In [90]:
import pandas as pd
import datetime
import sqlite3
import time

## Setting Up Database
- Download the database for project from [here](https://drive.google.com/file/d/1oJnQKRbh20DuOP2ejE2k4ZG7eOcqsmI-/view?usp=sharing)
- Check the table names in the database. There should be 5 tables:
    - transactions
    - transactions_clean
    - monthly_transaction_report
    - monthly_agent_report
    - monthly_product_report

## On the job scenario:

The **transactions** table in **project.db** contains transactions from 2019-01-01 to 2020-06-17. This table contains original (raw) data. The data for the period before 2020-01-01 was already cleaned and is stored in the same database, but in the separate table **transactions_clean** (Transaction Date < '2020-01-01').

Imagine that an ETL process uploads new transaction data (the year 2020) every month to the table transactions.




### Task I: Leverage both SQL and Python to extract and clean data using data wrangling techniques

Create the python program that pulls the "new" data from the database and removes unnecessary columns. The program should run monthly. For example:

- On 1st of February 2020, it should take data where Transaction Date is between **'2020-01-01'** and **'2020-01-31'**
- On 1st of March 2020, it should take data where Transaction Date is between **'2020-02-01'** and **'2020-02-29'**


The following columns are unnecessary and should be removed:

1. Columns that are completely empty (should be 4 columns)
2. Constant columns (Policy Level Rate, Is Processed, New To Medicare, Company Business Unit Code)
3. IDs and Names (should be 2 columns)
4. Remove other redundant columns: Carrier Group and Product Code

The final dataframe should have 18 columns.
 
 


### Task II: Create a Python script that cleans data and appends it to the appropriate table in the database

Create a python program that checks and cleans the output of Task I and stores it (appends) in the table **transactions_clean**.

- The column that requires our attention is **Transaction Code**. Its values are not consistent, using both upper and lower cases to represent the same thing.

 

### Task III: Extract data and create a report using Python

We are working on the monthly reports. The reports should be exported in Excel and stored in the database tables. We will be using data in transactions_clean. We should pull the data based on the **Transaction Date**. For example:

- On 1st of April, 2020 it should take data where Transaction Date is between **'2020-03-01'** and **'2020-03-31'**

There are three reports already created in the tables:

- monthly_transaction_report
- monthly_product_report
- monthly_agent_report

We should take the "new" transactions and create a report from them and append to the tables above. The report for each month must have the same columns as SQL tables mentioned above.

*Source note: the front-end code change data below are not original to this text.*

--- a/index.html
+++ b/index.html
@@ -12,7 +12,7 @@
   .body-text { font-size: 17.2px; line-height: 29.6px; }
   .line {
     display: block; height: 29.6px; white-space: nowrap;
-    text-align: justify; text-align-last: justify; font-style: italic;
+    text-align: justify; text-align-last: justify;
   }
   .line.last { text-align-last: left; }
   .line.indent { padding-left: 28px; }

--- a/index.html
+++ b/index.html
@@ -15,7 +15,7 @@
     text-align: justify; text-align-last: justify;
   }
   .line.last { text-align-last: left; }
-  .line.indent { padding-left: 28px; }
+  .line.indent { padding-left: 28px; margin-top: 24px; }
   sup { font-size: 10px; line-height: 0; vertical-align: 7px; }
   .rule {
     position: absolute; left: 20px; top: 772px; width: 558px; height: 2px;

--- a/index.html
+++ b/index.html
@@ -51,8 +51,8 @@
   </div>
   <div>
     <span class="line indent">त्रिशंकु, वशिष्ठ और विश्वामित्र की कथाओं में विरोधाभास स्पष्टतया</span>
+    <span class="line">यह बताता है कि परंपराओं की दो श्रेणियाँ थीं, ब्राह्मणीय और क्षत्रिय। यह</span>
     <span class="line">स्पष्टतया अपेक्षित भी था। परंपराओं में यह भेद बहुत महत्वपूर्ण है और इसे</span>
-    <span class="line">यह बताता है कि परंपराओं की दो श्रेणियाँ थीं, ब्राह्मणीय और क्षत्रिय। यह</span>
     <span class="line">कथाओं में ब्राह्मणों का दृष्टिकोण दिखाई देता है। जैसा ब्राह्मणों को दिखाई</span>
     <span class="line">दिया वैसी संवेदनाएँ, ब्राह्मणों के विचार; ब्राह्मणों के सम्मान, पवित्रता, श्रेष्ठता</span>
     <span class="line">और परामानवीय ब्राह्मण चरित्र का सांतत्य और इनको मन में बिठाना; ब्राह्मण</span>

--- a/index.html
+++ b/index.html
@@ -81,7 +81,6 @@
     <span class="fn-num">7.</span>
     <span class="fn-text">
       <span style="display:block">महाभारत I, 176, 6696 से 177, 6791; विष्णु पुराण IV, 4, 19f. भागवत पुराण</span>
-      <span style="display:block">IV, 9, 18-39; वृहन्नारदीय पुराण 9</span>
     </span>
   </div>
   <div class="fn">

This process could obviously be done in SQL procedure as well and it even might be the best option in some cases. However, doing this in Python offers numerous advantages:

- The report can be exported easily to CSV or Excel files
- Python works as a simple connector to any other database running anywhere
- It's very easy to create Python scripts that are scheduled to run on a regular basis.


### Task IV: Automate reporting by scheduling Python script to run at specified times

Schedule the run of **Task I - III** and simulate run from January to June 2020.

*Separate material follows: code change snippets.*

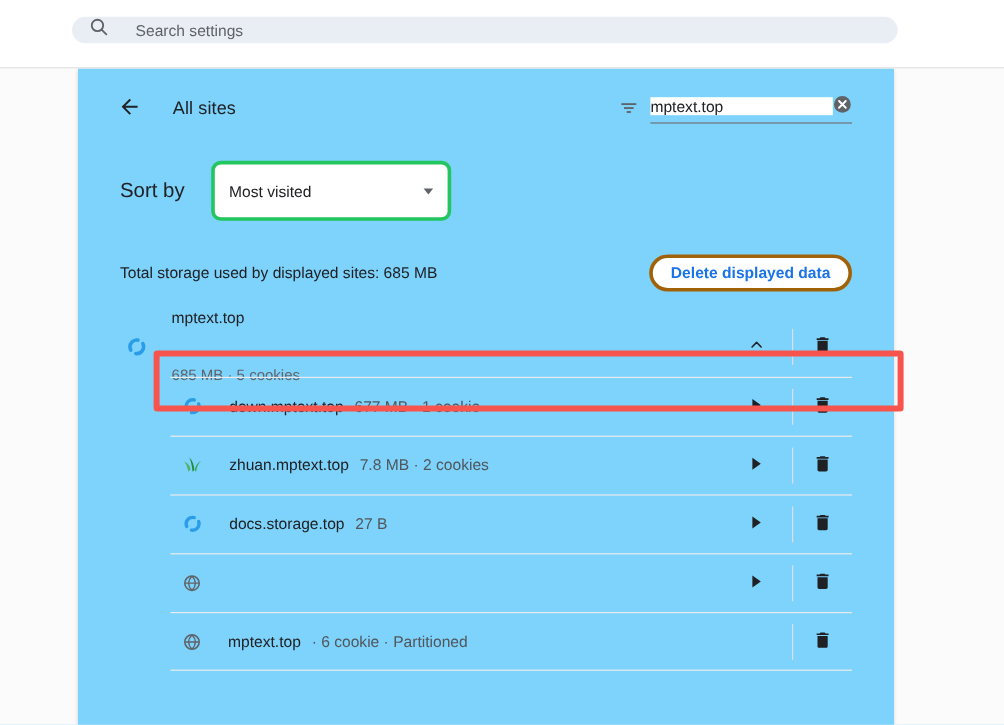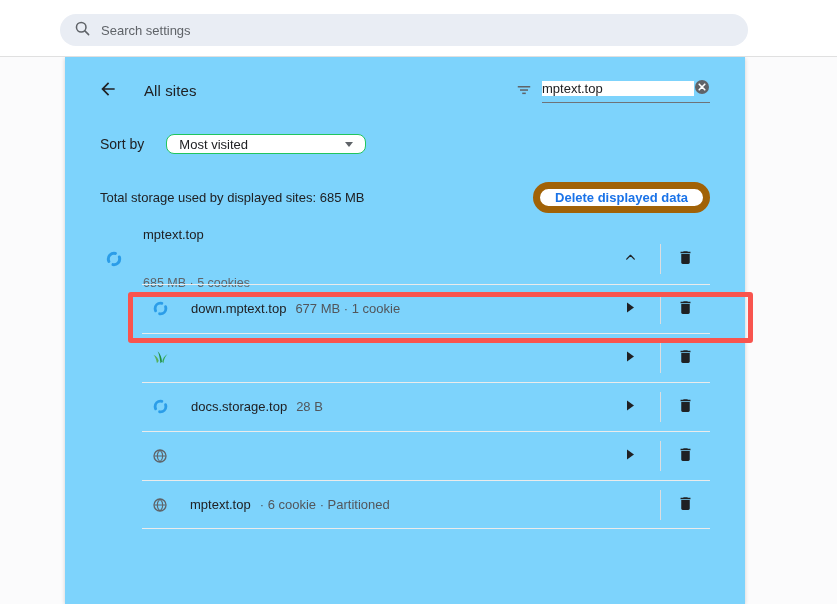--- a/index.html
+++ b/index.html
@@ -15,9 +15,9 @@
     background:#ffffff; border-bottom:1px solid #e0e0e0; z-index:2;
   }
   .search-pill {
-    position:absolute; left:60px; top:14px; width:688px; height:32px;
+    position:absolute; left:60px; top:14px; width:688px; height:22px;
     background:#e9edf4; border-radius:17px; display:flex; align-items:center;
-    padding:0 14px; gap:10px;
+    padding:0 14px; gap:22px;
   }
   .search-pill input {
     border:none; outline:none; background:transparent; flex:1;

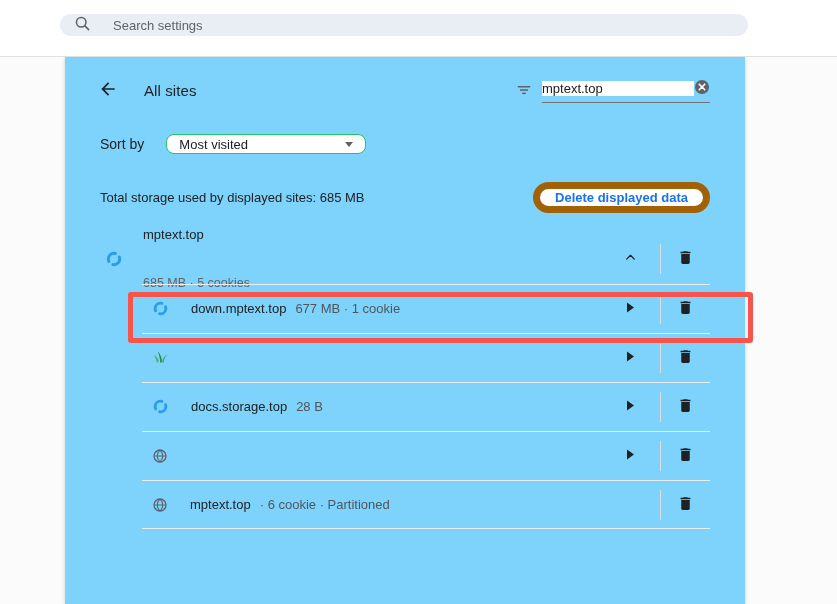--- a/index.html
+++ b/index.html
@@ -51,7 +51,7 @@
 
   
   .sort-row { margin-top:24px; display:flex; align-items:center; }
-  .sort-label { font-size:14px; color:#202124; }
+  .sort-label { font-size:17px; color:#202124; }
   .sort-select {
     margin-left:22px; width:200px; height:20px; border:1px solid #22c55e;
     border-radius:8px; background:#fff; display:flex; align-items:center;

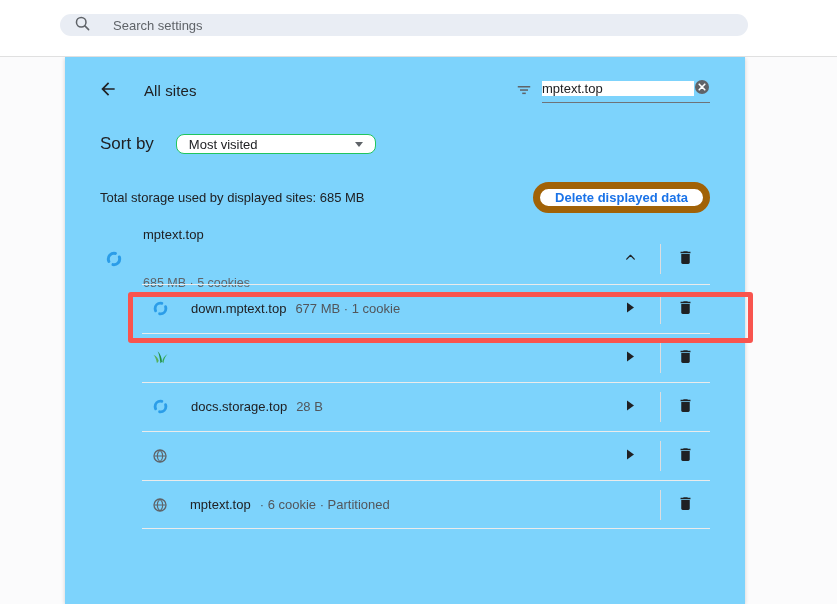--- a/index.html
+++ b/index.html
@@ -53,7 +53,7 @@
   .sort-row { margin-top:24px; display:flex; align-items:center; }
   .sort-label { font-size:17px; color:#202124; }
   .sort-select {
-    margin-left:22px; width:200px; height:20px; border:1px solid #22c55e;
+    margin-left:22px; width:200px; height:50px; border:3px solid #22c55e;
     border-radius:8px; background:#fff; display:flex; align-items:center;
     padding:0 12px; cursor:pointer;
   }

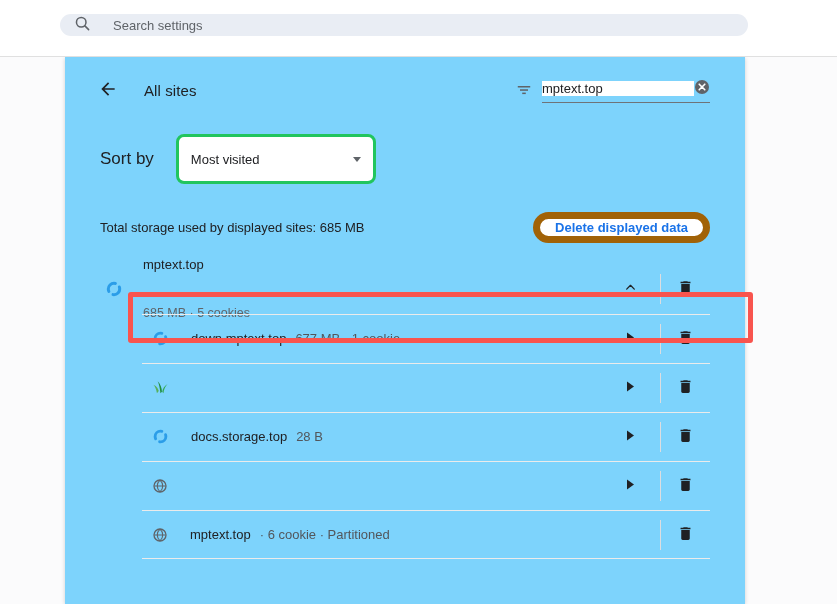--- a/index.html
+++ b/index.html
@@ -69,7 +69,7 @@
   .storage-text { font-size:13px; color:#202124; }
   .delete-btn {
     margin-left:auto; height:31px; padding:0 15px; border-radius:16px;
-    border:7px solid #a16207; background:#fff; color:#1a73e8;
+    border:3px solid #a16207; background:#fff; color:#1a73e8;
     font:bold 13px "Liberation Sans",sans-serif; cursor:pointer;
   }
 

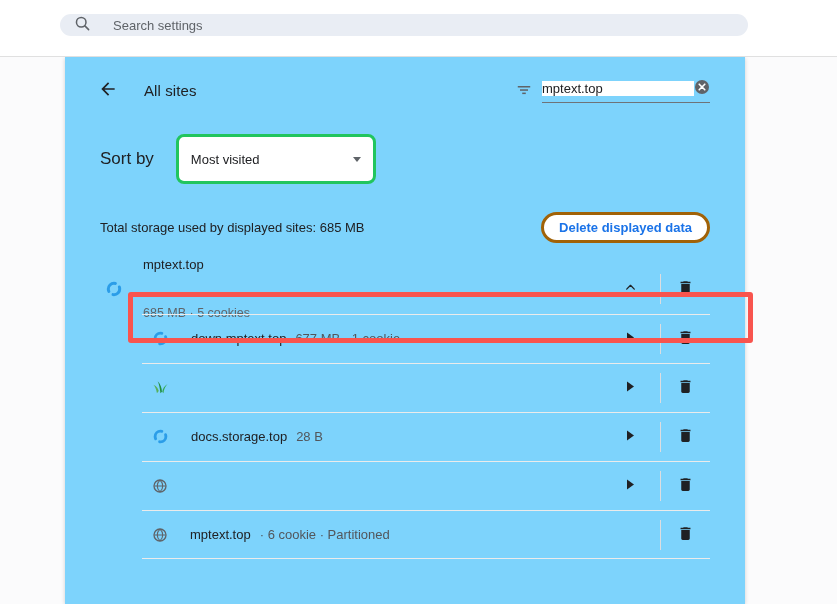--- a/index.html
+++ b/index.html
@@ -241,6 +241,10 @@
             <path d="M16 20 C17 14 19 10 22 7 C18 9 15 14 14.5 18 Z" fill="#34a853"></path>
           </svg>
       </span>
+      <div class="site-text">
+        <span class="domain">zhuan.mptext.top</span>
+        <span class="detail">7.8 MB · 2 cookies</span>
+      </div>
       <div class="row-controls">
         <button class="expand-btn">
           <span>

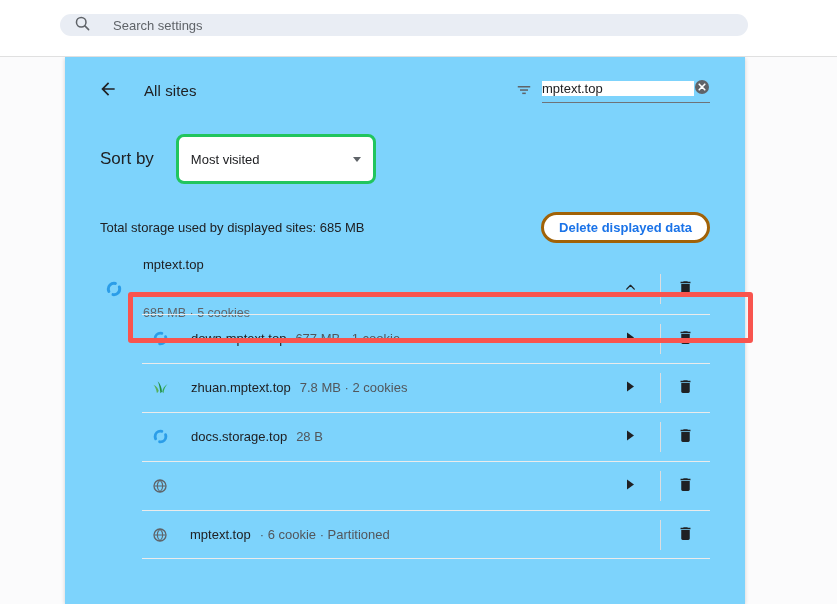--- a/index.html
+++ b/index.html
@@ -272,7 +272,7 @@
       </span>
       <div class="site-text">
         <span class="domain">docs.storage.top</span>
-        <span class="detail">28 B</span>
+        <span class="detail">27 B</span>
       </div>
       <div class="row-controls">
         <button class="expand-btn">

- Schedule the process to run in 2-3 minutes so we can test if it starts automatically
- We simulate the date by using datetime package in Python


```python
# code sample
import datetime
any_day = datetime.date(2020,3,1)
print(any_day)
today = datetime.date.today()
print(today)
```

In this project, we will use the function **datetime.date(2020,3,1)** so we can run the script as it would run in March. In real life, we would replace it with **datetime.date.today()**

We need to start by creating the function return_important_dates that returns the **first** and **last** day of the previous month.


 
### Stretch: Task V

Complete Tasks I, II, III using SQL only. Task IV remains the same in this Stretch Task.